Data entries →

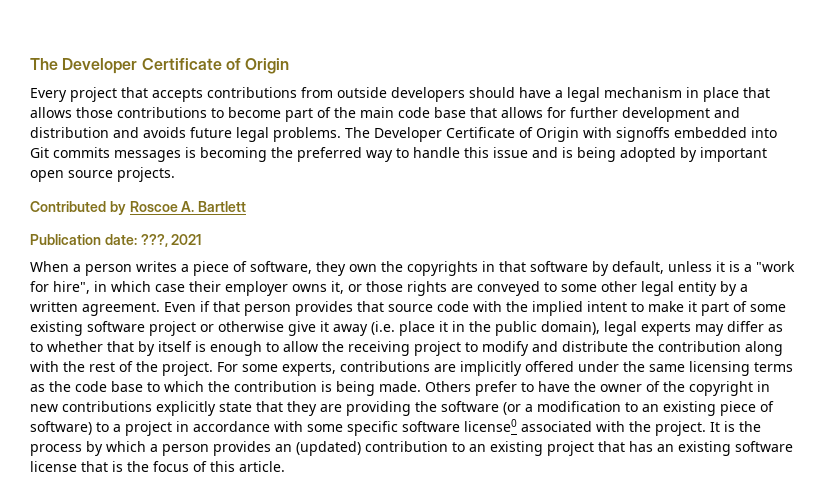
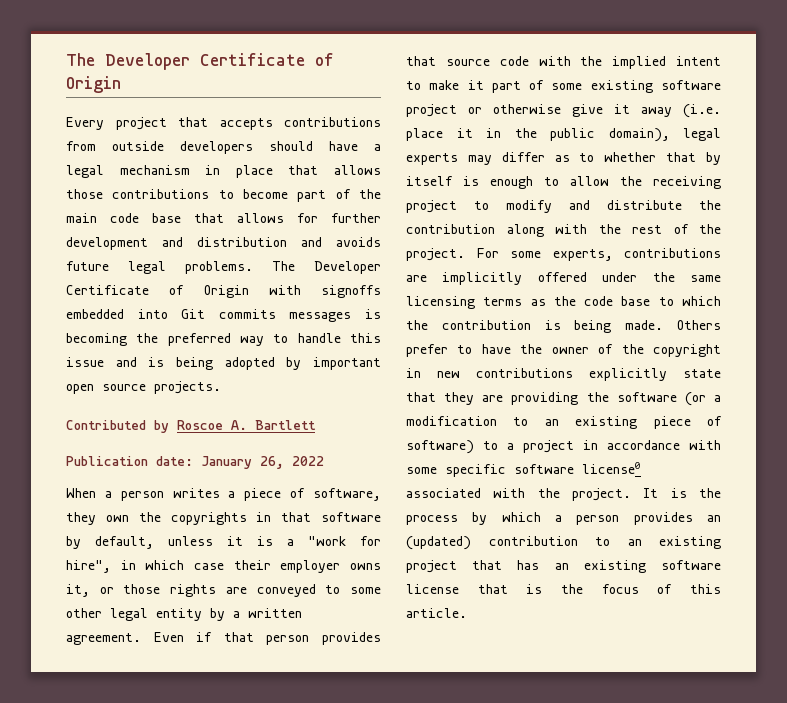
[140,234,202,247] ???, 2021 -> [201,456,324,469] January 26, 2022

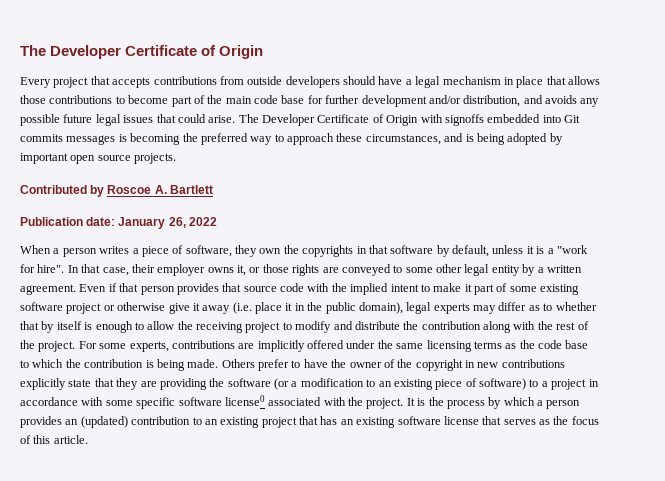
[194,213,284,223] that allows -> (305, 99) none
[162,237,381,247] [66,261,253,274] and distribution and avoids future legal problems. -> [428,95,600,107] [20,114,236,126] and/or distribution, and avoids any possible future legal issues that could arise.
[297,333,381,343] [66,357,104,367] handle this issue -> [287,133,441,145] approach these circumstances,
[66,560,224,573] hire", in which case -> [37,264,129,276] hire". In that case,
[526,584,543,594] is -> [503,419,550,425] serves as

Problem → Apart from the pictures, every line of the data above should be given again exactly.

Answer to this problem →
[140,234,202,247] ???, 2021 -> [201,456,324,469] January 26, 2022

[194,213,284,223] that allows -> (305, 99) none
[162,237,381,247] [66,261,253,274] and distribution and avoids future legal problems. -> [428,95,600,107] [20,114,236,126] and/or distribution, and avoids any possible future legal issues that could arise.
[297,333,381,343] [66,357,104,367] handle this issue -> [287,133,441,145] approach these circumstances,
[66,560,224,573] hire", in which case -> [37,264,129,276] hire". In that case,
[526,584,543,594] is -> [503,419,550,425] serves as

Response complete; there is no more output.